Dependence on cutting angle

In some cases it is important to have a cut fiber surface just perpendicular to the fiber axis. For example, this typically occurs when a fiber is inserted into a fiber optic connector (see Section 6), although some connectors require angled cuts. Mechanical joints are also not suitable for non-vertical ends (see Figure 1).

Figure 1: Fiber splices will not function properly when the fiber cut is not perpendicular: air gaps will form, or kinks will form.

Note that abnormal cleaving can cause the output beam to be oriented off the fiber axis due to refraction at the fiber end (see Figure 2). Additionally, a properly tilted input beam is required for efficient emission. This makes the use of angle cuts somewhat inconvenient.

Figure 2: When light exits an angle-cut fiber, it is somewhat deflected. Also shows the direction of the reflected light; it does not return to the core.
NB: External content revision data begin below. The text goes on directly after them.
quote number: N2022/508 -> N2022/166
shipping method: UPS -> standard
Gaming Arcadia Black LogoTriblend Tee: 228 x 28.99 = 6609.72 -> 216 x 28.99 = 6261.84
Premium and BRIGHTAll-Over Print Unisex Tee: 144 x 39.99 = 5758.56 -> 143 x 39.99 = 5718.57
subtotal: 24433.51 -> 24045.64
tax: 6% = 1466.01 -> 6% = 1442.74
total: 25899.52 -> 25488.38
The splitting angle also has a significant effect on backreflected light. If it is small, the light reflected at the output surface (Fresnel reflection due to the difference in refractive index with air) will essentially travel backwards in the core. However, for a sufficiently large cut angle, the light will completely enter the cladding and be lost there. This means that despite significant reflections there is still a very large return loss (say 60 dB), which for a normal split is only 14 dB. Depending on the details of the fiber, what cut angle is needed to achieve high feedback rejection. For example, with typical single-mode fiber, the mode has a beam divergence of a few degrees. For example, a cutting angle as large as 8° may be required. It can be larger for fibers with high numerical aperture. However, for large mode area fibers, a rather small cut angle is sufficient to suppress feedback. In some cases, Fresnel reflections from the end of an optical fiber are used, such as for efficient output couplers in fiber lasers, or in optical time domain reflectometers (OTDRs).

other end shapes

In most cases, the fiber ends are simply flat – either cut vertically or at an angle to the fiber axis as discussed above. However, in some cases different geometries of fiber ends are used:


The lensed fiber end has a strong curvature, which causes collimation or at least reduces the beam divergence of the beam leaving the fiber. Due to the usually rather small core size, relatively small radii of curvature are required to obtain a significant lensing effect. One specific implementation is the fiber optic ball lens, in which a tiny glass sphere is fused to the end of a fiber optic. A special fusion splicer can be used for this. The natural surface tension of glass facilitates the manufacture of high-quality fiber optic ball lenses.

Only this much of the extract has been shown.